I know that saying it’s finite while infinitely expanding is not the right thing to say- but do you get what I meant? At any point in it’s infinite expansion, you can give it’s size a general estimated number of particles like 10^100.
Now, I want to ask: what are the best known statistical odds of life existing in the estimated universe? Are there such odds? I really am open to them, despite my seeming ignorant cynicism.
The figure I’ve seen is 10[sup]79[/sup] particles, give or take, in the observable universe. Close enough though to 10[sup]100[/sup], once you get to numbers that large. And the estimate might have changed since I last heard. Maybe the guy who was counting them had to start over.
(“Damnit! Okay, okay, this time for sure. One … two … three … fiv-, no four … five … six …”)
I don’t remember what specific estimate he offered, if any. But the Drake formula basically multiplies together about ten numbers, some of which are fairly well known, most of which aren’t. So depending on whether you plug in the most pessimistic values or the most optimistic, you can reckon that there’s anything from one civilization per thousand galaxies, to thousands of civilizations per galaxy. Quite a range.
Right. As Chronos points out, people grossly underestimate the sizes and distances involved. Also, they generally don’t appreciate the limitations of the speed of light barrier, thinking it’s just a little engineering problem.
Nor do most people think about the huge time scales. The Drake formula takes as an input the average duration of an intelligent species — which of course is one of those highly unknown quantities I was talking about. But unless such species tend to stick around for a long long time, say at least a hundred thousand years or so, then neighboring species are unlikely to even be alive at the same time, even if their planets are a “mere” 20 light years apart.

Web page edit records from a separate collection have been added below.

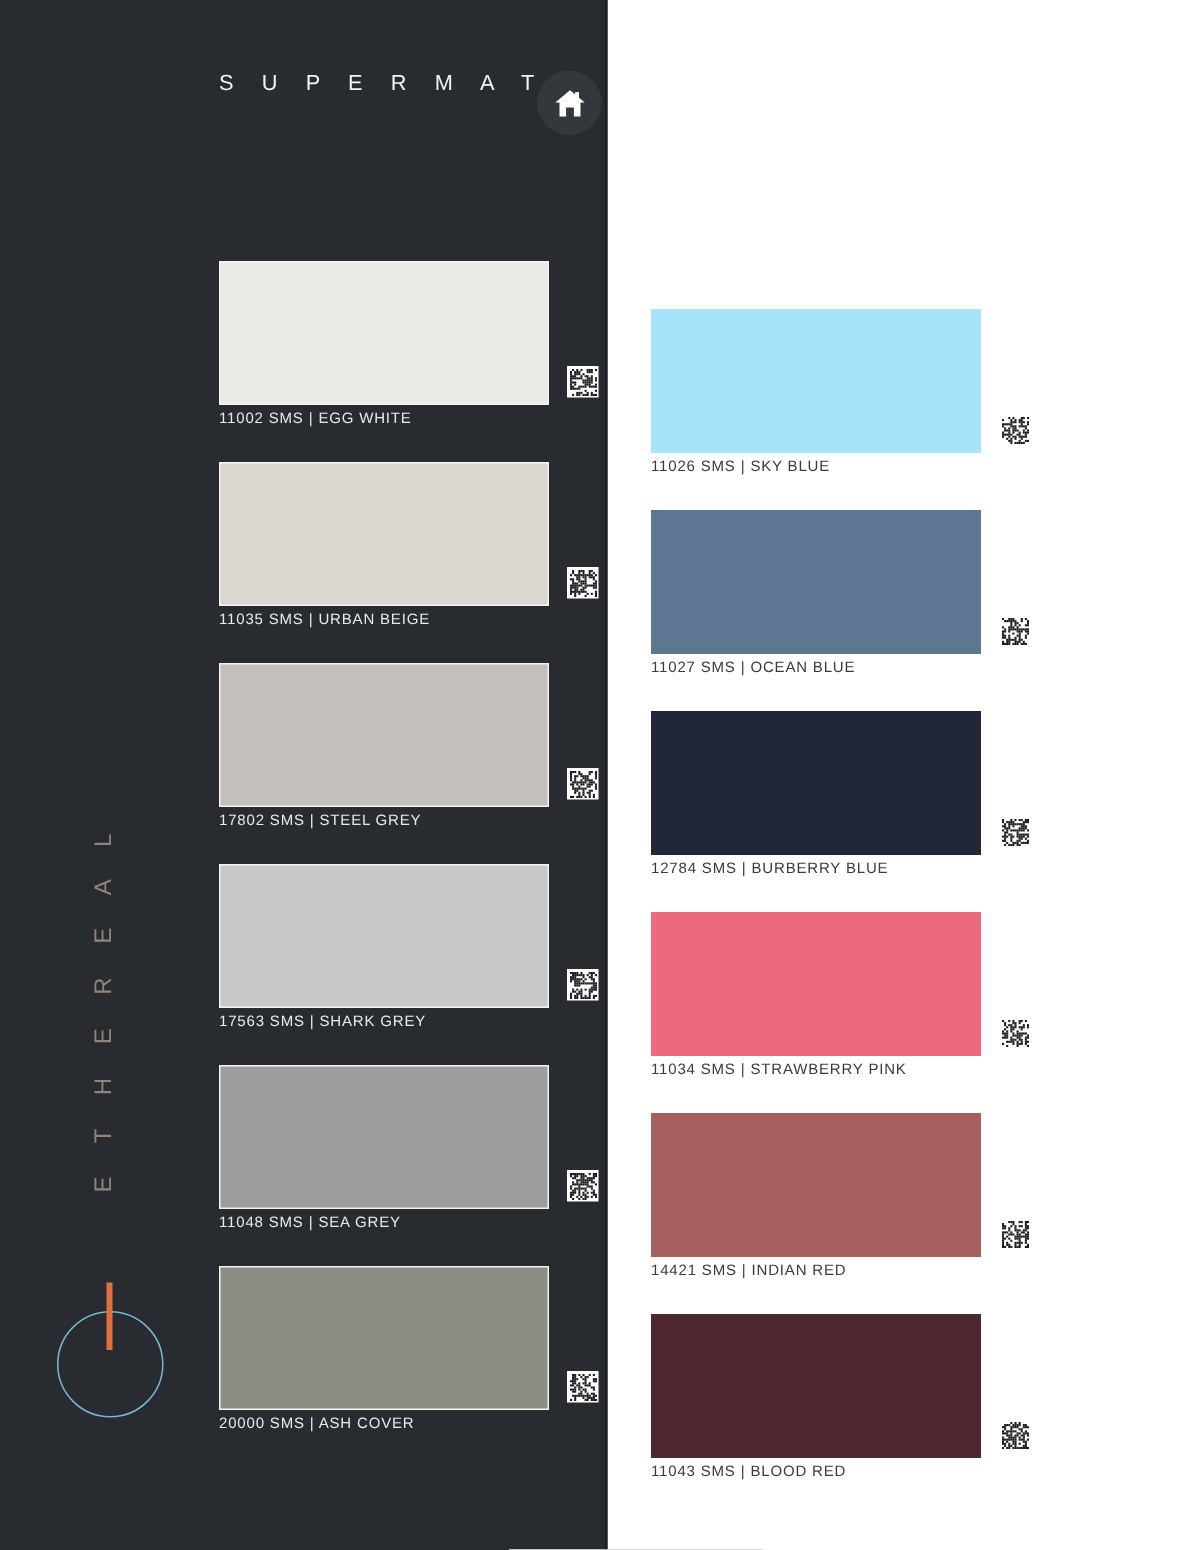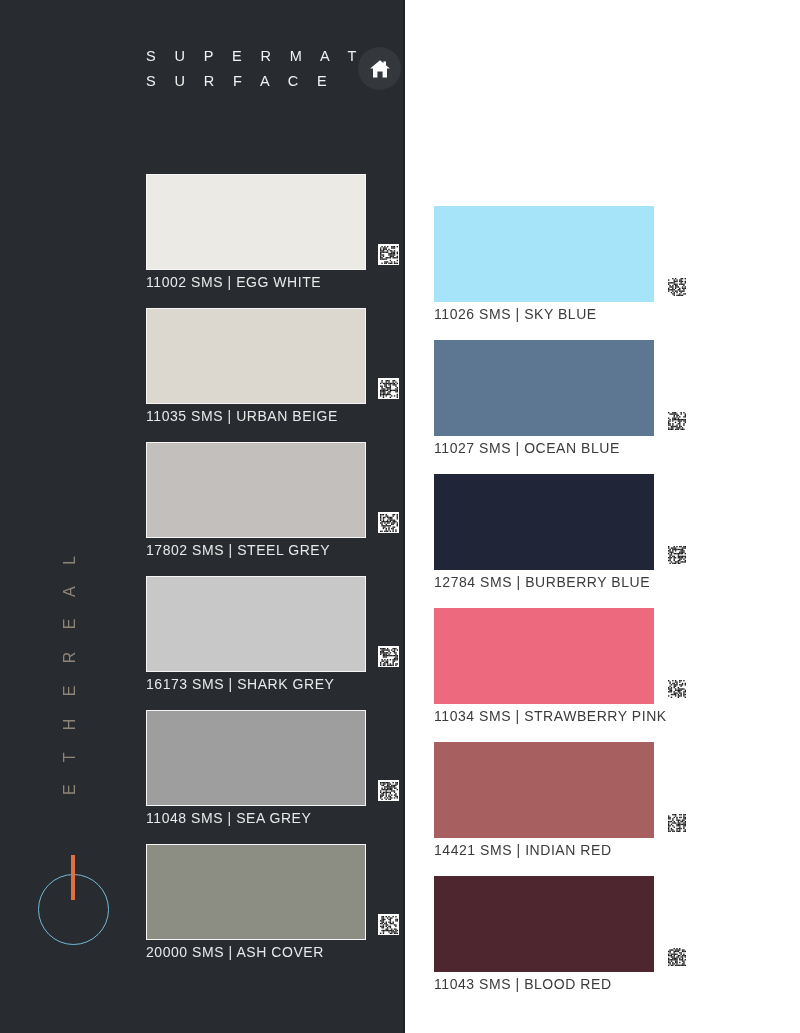"S U R F A" div.brand-line { html: <div>S U R F A C E</div> -> none }
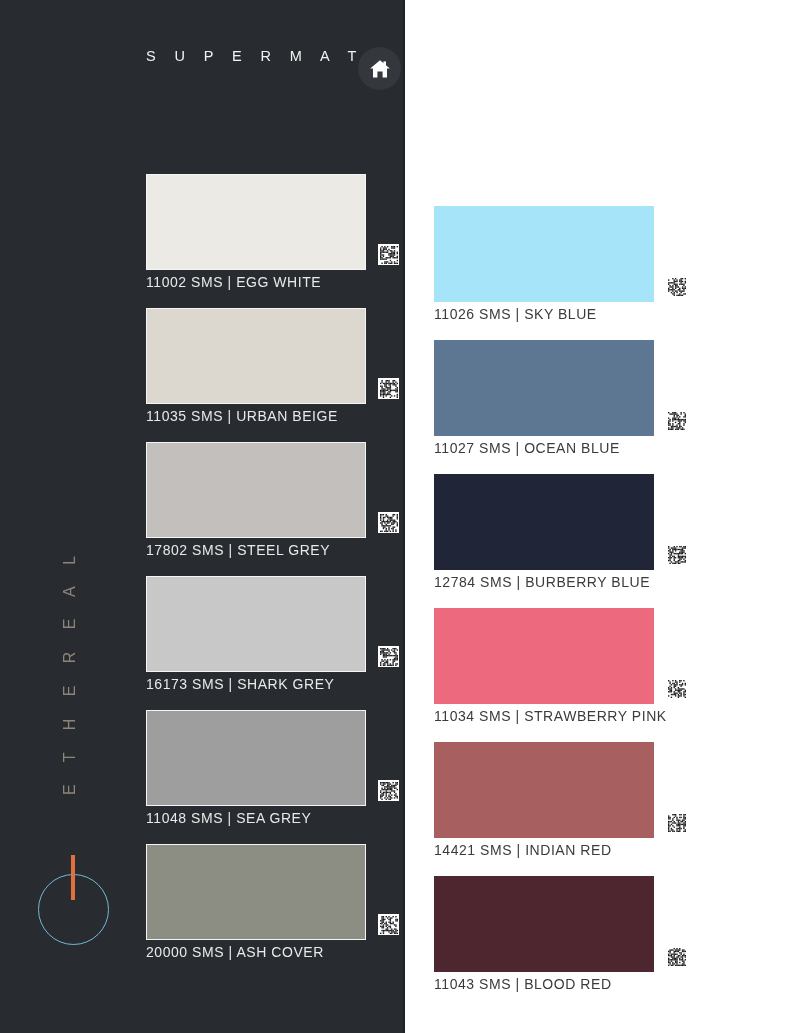"11002 SMS | EGG WHITE" .caption { font-size: 14px -> 10px }
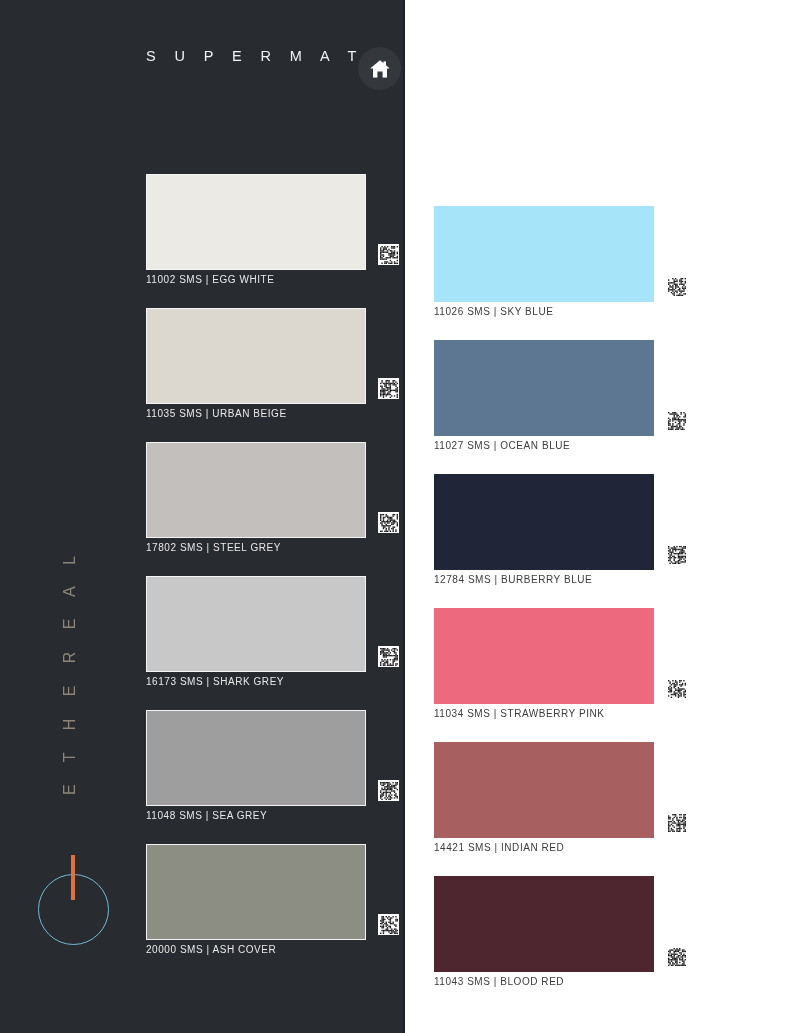"16173 SMS | SHARK GREY" div.caption { text: 16173 -> 17563 }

Look, any estimate of how likely life is to exist somewhere other than earth would just be a complete guess.
What we can say is that there doesn’t appear to be anything unusual about Earth, except that it has had liquid water for several billion years. We don’t know how comman that is, although it certainly shouldn’t be extremely uncommon for some stars to have some planets that have had liquid water for some time. We know that lfie began on Earth by some mechanism, but we don’t understand that mechanism. Was it a 1 in 10^100 chance that life would occur, unlikely to be repeated before all stars in the universe burn themselves out? Was it something that is highly likely to occur any time you have liquid water? There is no way of answering that question, other than to assert that Earth doesn’t appear to be particularly special.
The Drake equation isn’t a method for getting an answer, it is a method for posing a meaningful question. Most of the values for the terms in the equation are completely unknown.